Best practice: Should i extend keycloak user information management or is it better to have an extra application like account-system which is managing all user information data such as address?

I have a simple question: What is the best practice if i have user information data such as billingAddress, PhoneNumbers, UserApplicationSettings - should i extend keycloak and the user information management theme or should i simple setup an external Application (Frontend, Backend) which manages all these data?
So that keycloak is just responsible for authentication as well as authorization and the external Application for managing users data.
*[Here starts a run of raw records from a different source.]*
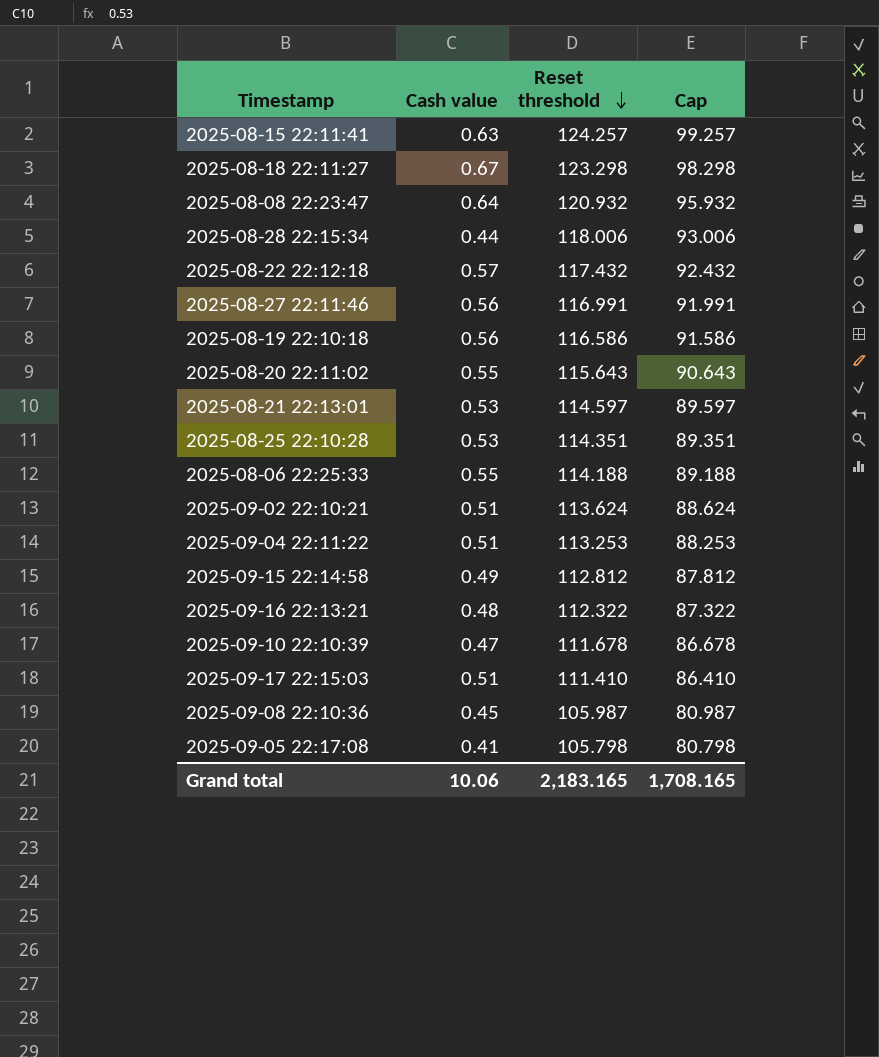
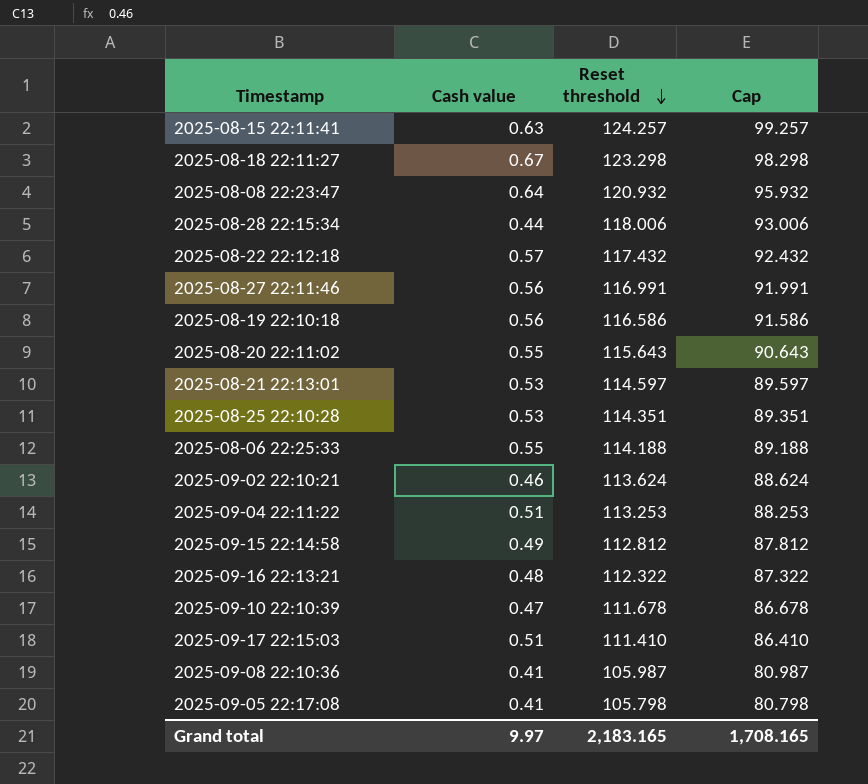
2025-09-02 22:10:21 | Cash value: 0.51 -> 0.46
2025-09-08 22:10:36 | Cash value: 0.45 -> 0.41
Grand total | Cash value: 10.06 -> 9.97

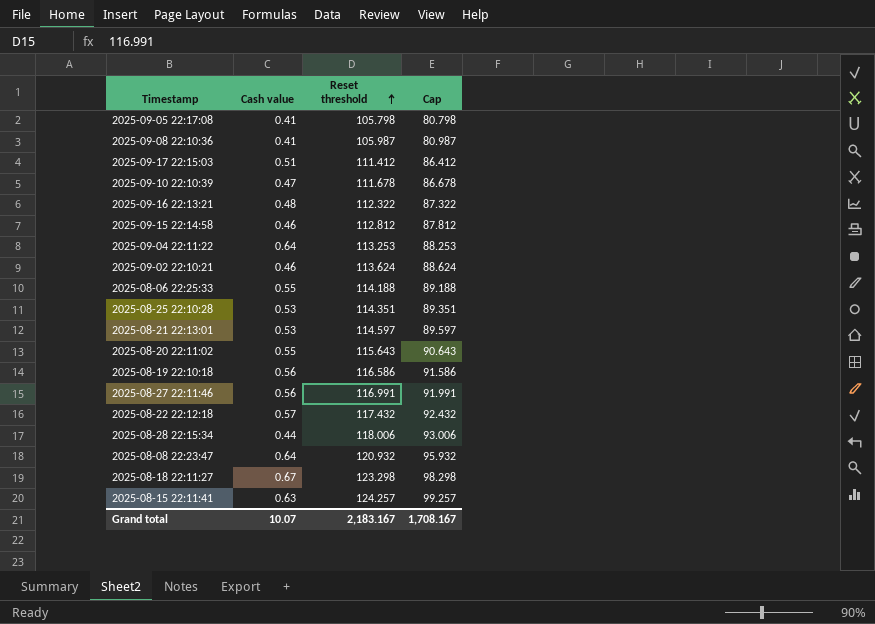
row order: Reset threshold descending -> Reset threshold ascending
2025-09-17 22:15:03 | Reset threshold: 111.410 -> 111.412
2025-09-17 22:15:03 | Cap: 86.410 -> 86.412
2025-09-15 22:14:58 | Cash value: 0.49 -> 0.46
2025-09-04 22:11:22 | Cash value: 0.51 -> 0.64
Grand total | Cash value: 9.97 -> 10.07
Grand total | Reset threshold: 2,183.165 -> 2,183.167
Grand total | Cap: 1,708.165 -> 1,708.167

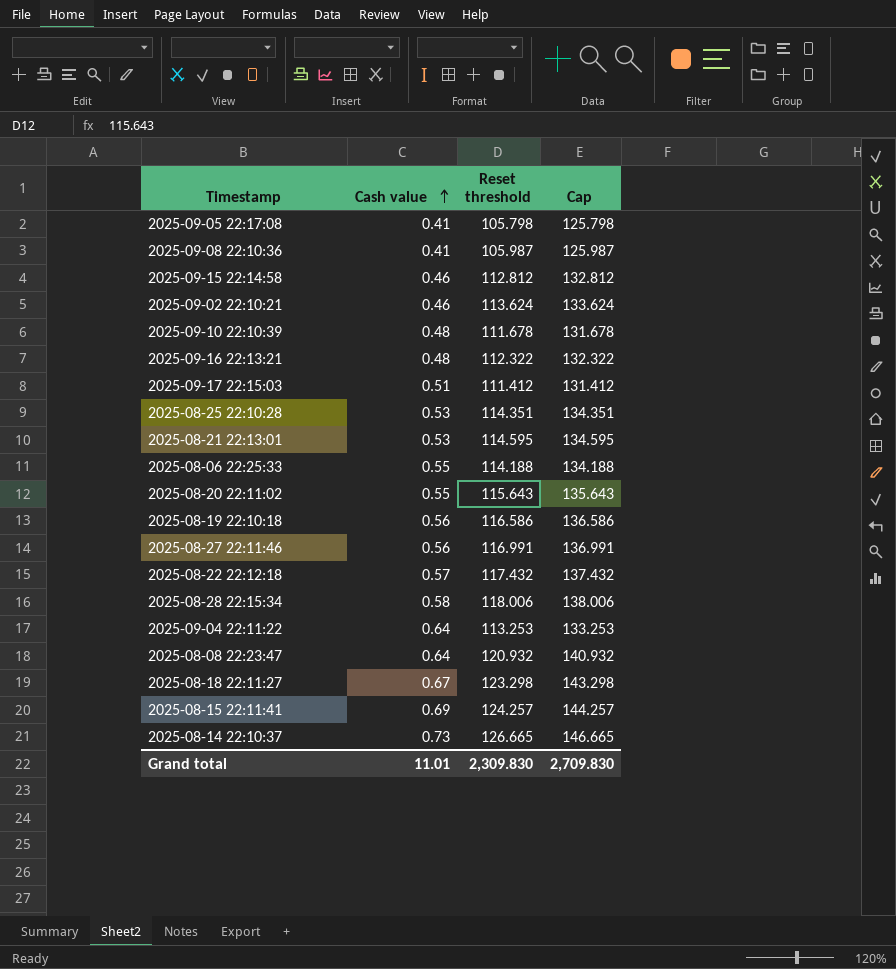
row order: Reset threshold ascending -> Cash value ascending
column Cap | formula: [Reset threshold] - 25 -> [Reset threshold] + 20
2025-09-10 22:10:39 | Cash value: 0.47 -> 0.48
2025-08-21 22:13:01 | Reset threshold: 114.597 -> 114.595
2025-08-28 22:15:34 | Cash value: 0.44 -> 0.58
2025-08-15 22:11:41 | Cash value: 0.63 -> 0.69
row 2025-08-14 22:10:37: none -> 0.73 | 126.665 | 146.665
Grand total | Cash value: 10.07 -> 11.01
Grand total | Reset threshold: 2,183.167 -> 2,309.830
Grand total | Cap: 1,708.167 -> 2,709.830

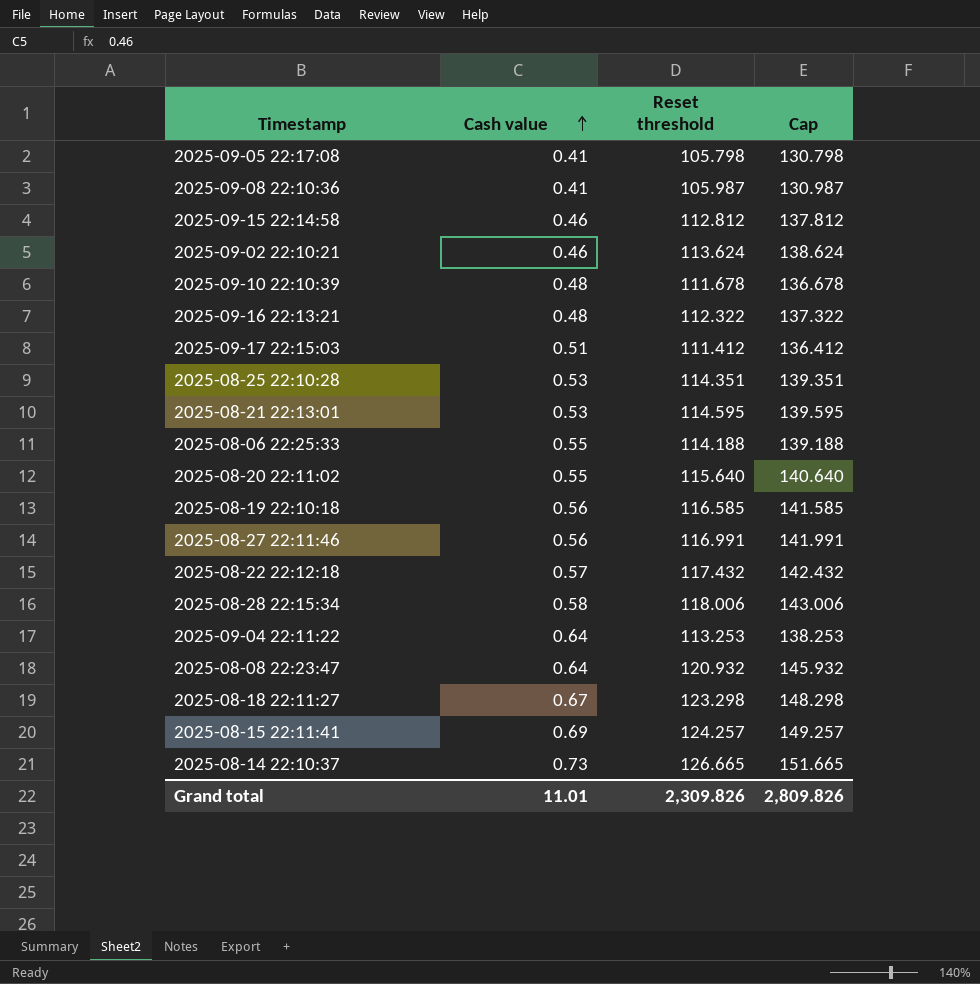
column Cap | formula: [Reset threshold] + 20 -> [Reset threshold] + 25
2025-08-20 22:11:02 | Reset threshold: 115.643 -> 115.640
2025-08-19 22:10:18 | Reset threshold: 116.586 -> 116.585
Grand total | Reset threshold: 2,309.830 -> 2,309.826
Grand total | Cap: 2,709.830 -> 2,809.826

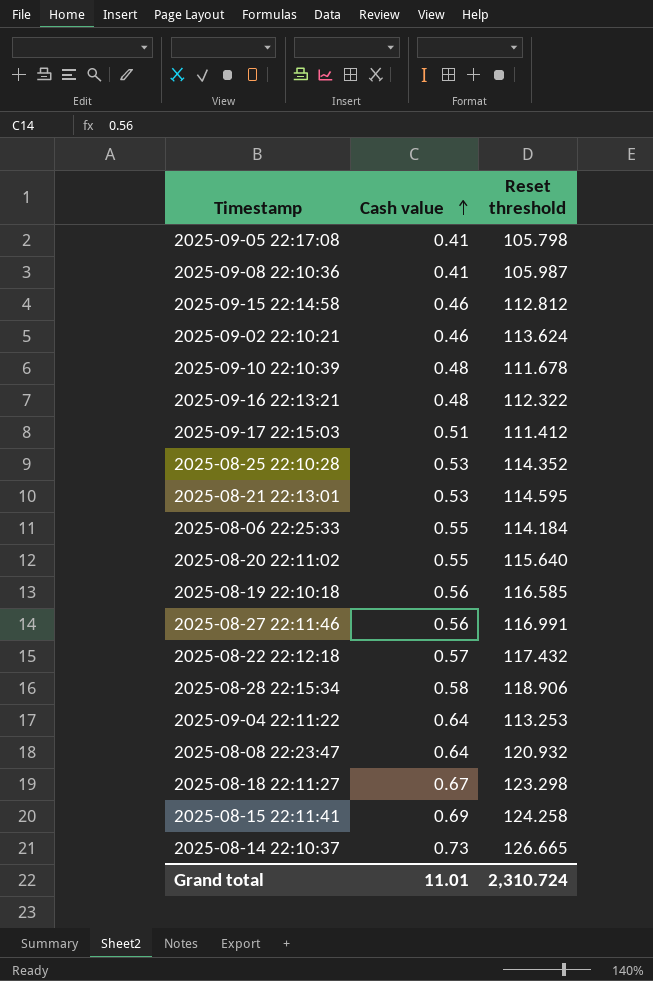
column Cap | formula: [Reset threshold] + 25 -> none
2025-08-25 22:10:28 | Reset threshold: 114.351 -> 114.352
2025-08-06 22:25:33 | Reset threshold: 114.188 -> 114.184
2025-08-28 22:15:34 | Reset threshold: 118.006 -> 118.906
2025-08-15 22:11:41 | Reset threshold: 124.257 -> 124.258
Grand total | Reset threshold: 2,309.826 -> 2,310.724

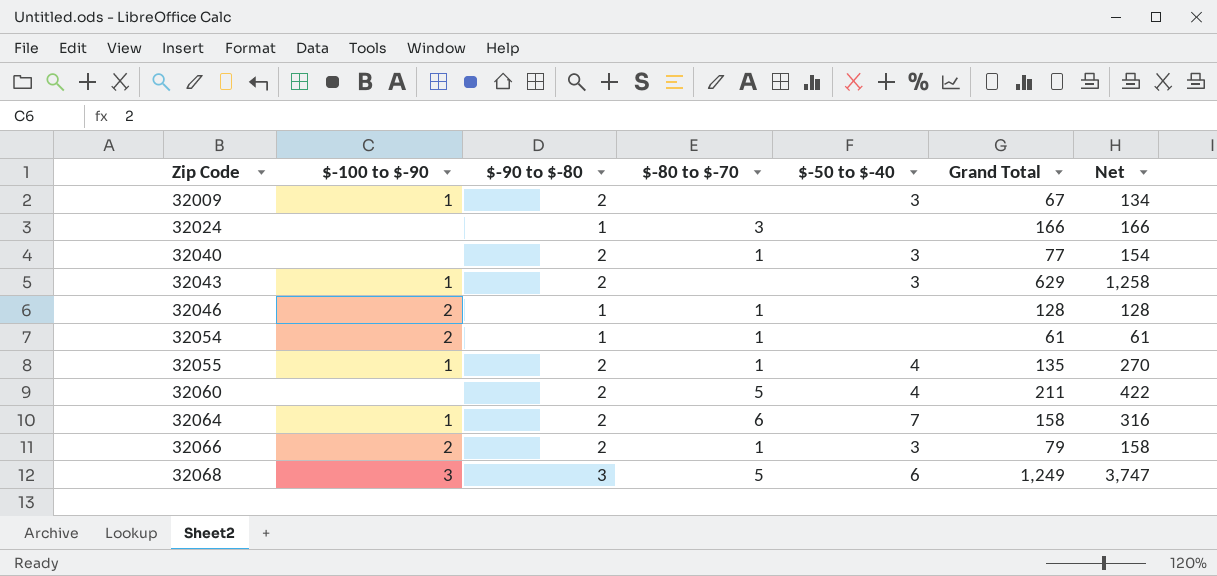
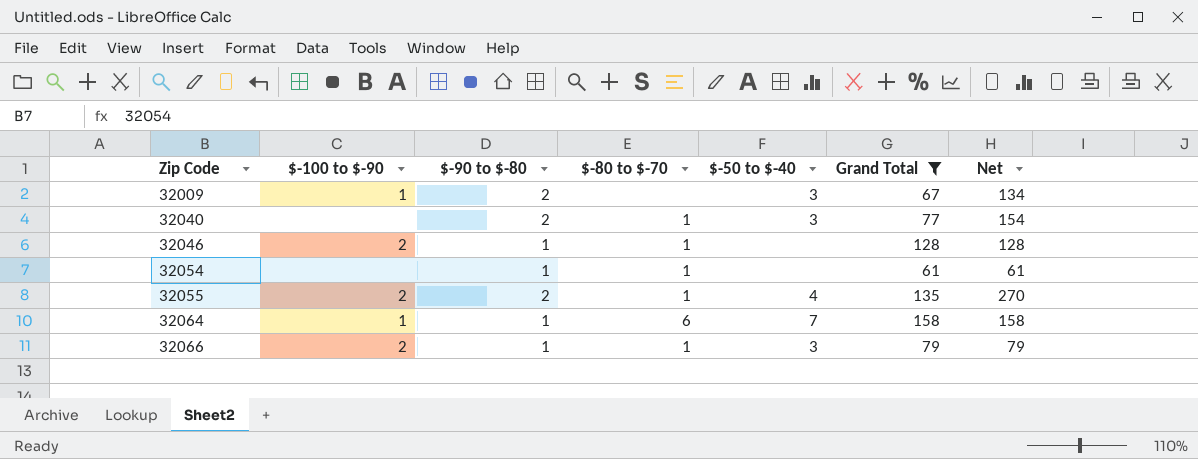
filter: none -> Grand Total <= 158
32054 | $-100 to $-90: 2 -> none
32055 | $-100 to $-90: 1 -> 2
32064 | $-90 to $-80: 2 -> 1
32064 | Net: 316 -> 158
32066 | $-90 to $-80: 2 -> 1
32066 | Net: 158 -> 79

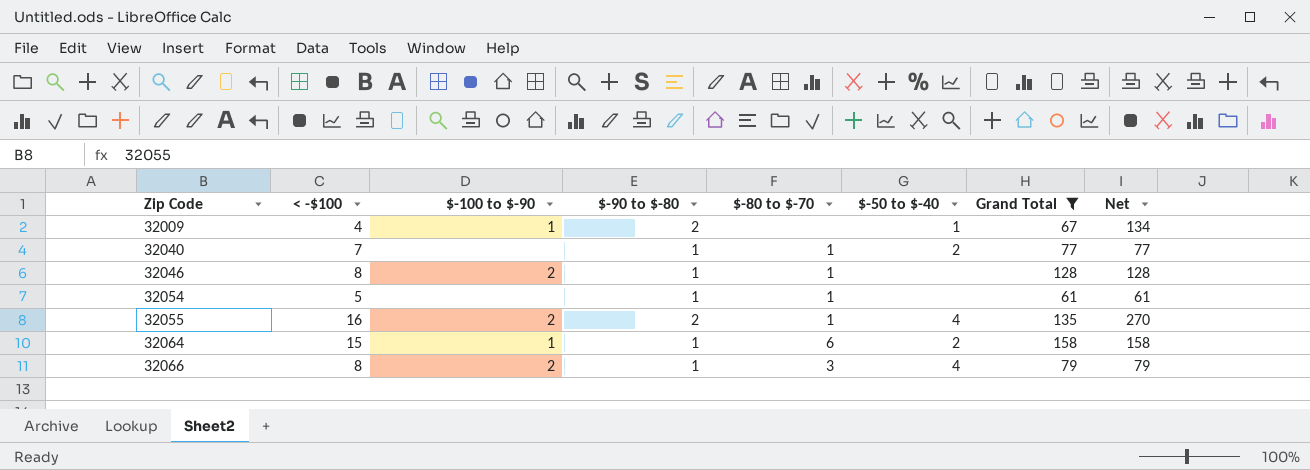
column < -$100 | position: none -> 2
32009 | $-50 to $-40: 3 -> 1
32040 | $-90 to $-80: 2 -> 1
32040 | $-50 to $-40: 3 -> 2
32040 | Net: 154 -> 77
32064 | $-50 to $-40: 7 -> 2
32066 | $-80 to $-70: 1 -> 3
32066 | $-50 to $-40: 3 -> 4

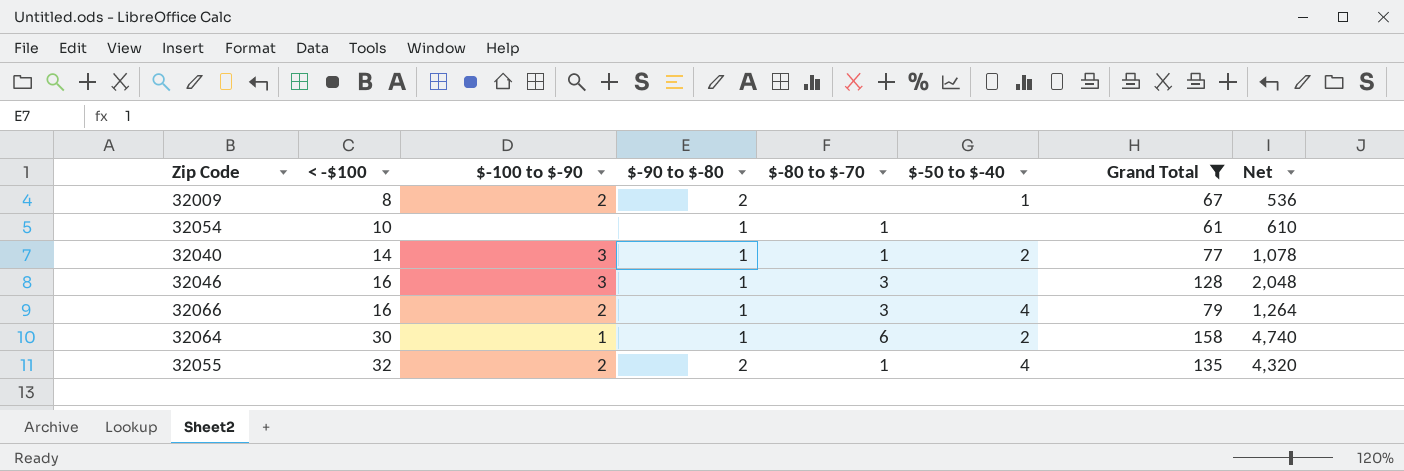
row order: Zip Code ascending -> < -$100 ascending
column Net | formula: [$-90 to $-80] * [Grand Total] -> [< -$100] * [Grand Total]
32009 | < -$100: 4 -> 8
32009 | $-100 to $-90: 1 -> 2
32054 | < -$100: 5 -> 10
32040 | < -$100: 7 -> 14
32040 | $-100 to $-90: none -> 3
32046 | < -$100: 8 -> 16
32046 | $-100 to $-90: 2 -> 3
32046 | $-80 to $-70: 1 -> 3
32066 | < -$100: 8 -> 16
32064 | < -$100: 15 -> 30
32055 | < -$100: 16 -> 32

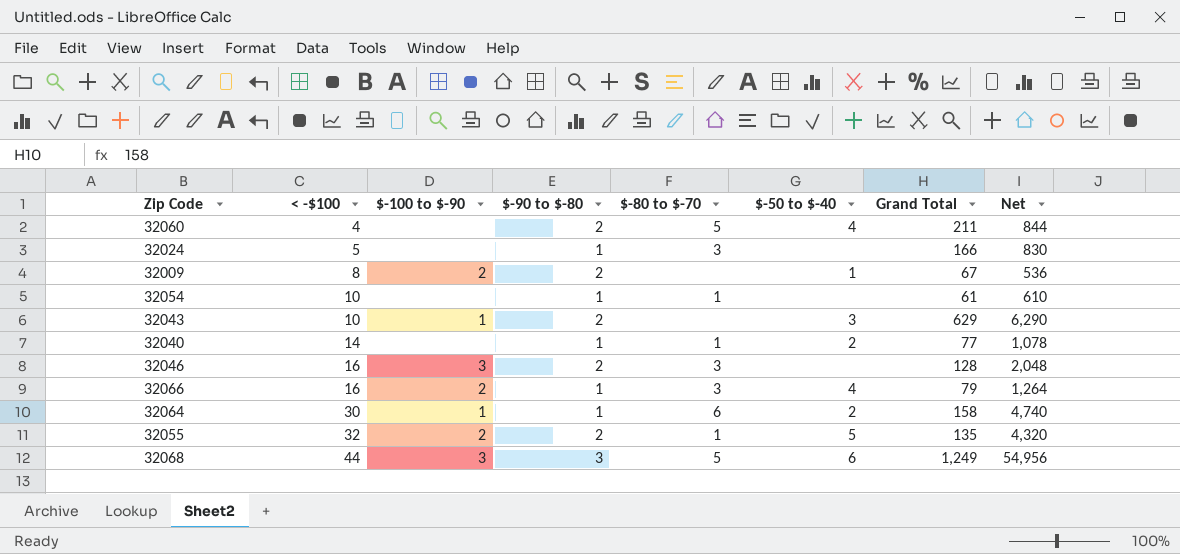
filter: Grand Total <= 158 -> none
32040 | $-100 to $-90: 3 -> none
32046 | $-90 to $-80: 1 -> 2
32055 | $-50 to $-40: 4 -> 5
Does the new declarative user profile fit your use case here?

1 Like

IMO it depends on the size / maturity of your organization. You might already have policies in place regarding the protection of private personal information (PPI) and related controls. If those controls allow you to maintain such information in the Keycloak DB and that doesn’t create any problems or clunky procedures, just keep it on the Keycloak DB. However, at some future date you might want to change that.

Thanks a lot @kensei62. I’m pretty new to Keycloak - is it possible to define the database schema for the user table? Eig. I would like to be able to customize this schema without any problems. Also, we have different onboarding processes for users for our apps or for specific features. If I define this in Keycloak, I am very much coupled with Keycloak. Would it also be a solid solution to authorize the account backend with Keycloak and validate incoming user requests based on token level - authentication flow?

Unfortunately that’s beyond my level of expertise with Keycloak.